IEEE is calling for a “digital Bretton Woods”, a cross-nation collaboration to make the new digital currencies interoperable, suggesting that the digital version of the post-WWII agreement should include “technical and governance standards for all aspects of digital trade, tax, finance, privacy, and security in order to build a stable and inclusive world economy”. Clampdowns in the developed worlds by overly zealous regulators could give rise to a new, more powerful currency on an unstoppable decentralized trust chain arising in an emerging market – or perhaps even in a video game – that ultimately becomes a global digital currency for everyone.

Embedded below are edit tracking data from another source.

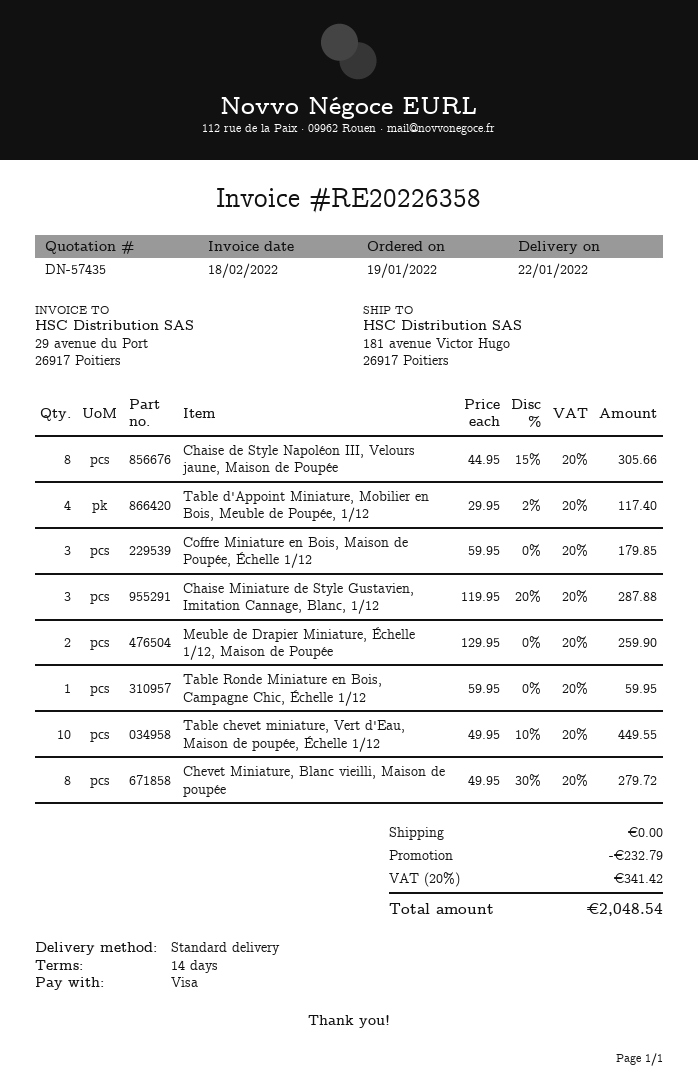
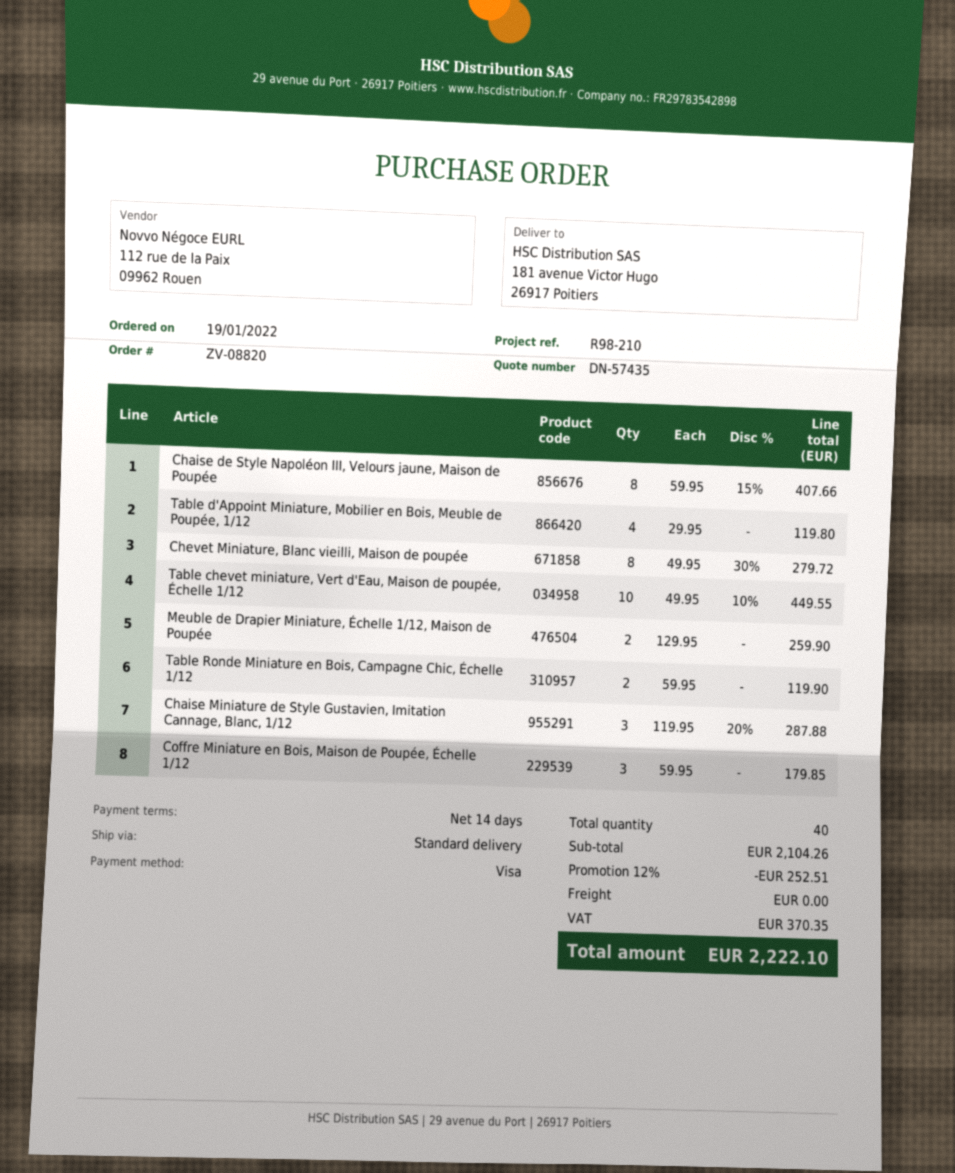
Chaise de Style Napoléon III, Velours jaune, Maison de Poupée: 8 x 44.95 - 15% = 305.66 -> 8 x 59.95 - 15% = 407.66
Table d'Appoint Miniature, Mobilier en Bois, Meuble de Poupée, 1/12: 4 x 29.95 - 2% = 117.40 -> 4 x 29.95 = 119.80
Table Ronde Miniature en Bois, Campagne Chic, Échelle 1/12: 1 x 59.95 = 59.95 -> 2 x 59.95 = 119.90
discount: 232.79 -> 252.51
tax: 341.42 -> 370.35
total: 2048.54 -> 2222.10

Regulation to Rein in Ransomware
In other crypto news, the Biden administration’s rumored wide-ranging sanctions on crypto to stem the rampant ransomware attacks follow the path I thought we might go down when I wrote the following in July:
“Supply chain hackers that exploit widely used tools, hardware, or managed service providers represent a new type of broad threat against a multitude of companies and government organizations. It’s worrisome that criminal gangs are increasingly leveraging advanced tactics previously only accessible to nation-states. The situation is a crisis, and cyber security insurance is being priced out of existence. The likely solution is to rapidly accelerate the shift to the cloud. Any company with software running on on-site servers (i.e., units you can physically walk up to and turn on/off) should migrate to modern architectures as soon as possible. The cloud is not immune to hacking, but shifting to the cloud and implementing zero-trust security – focused on identity and encryption – solves many problems of legacy, on-prem systems. Migrating to the cloud also shifts the blame, which many boards will be keen to do given the lack of insurance available and the existential threat posed by hacks. In many ways, I believe we could see the next five years mirror the IT spending frenzy of the late 1990’s Y2K software overhaul. It also would not surprise me if we see large companies ask Western governments for help with crypto currency regulation to slow down the primary vector hackers are using to monetize their crimes. It may be necessary to regulate crypto to buy companies time to shift to the cloud.”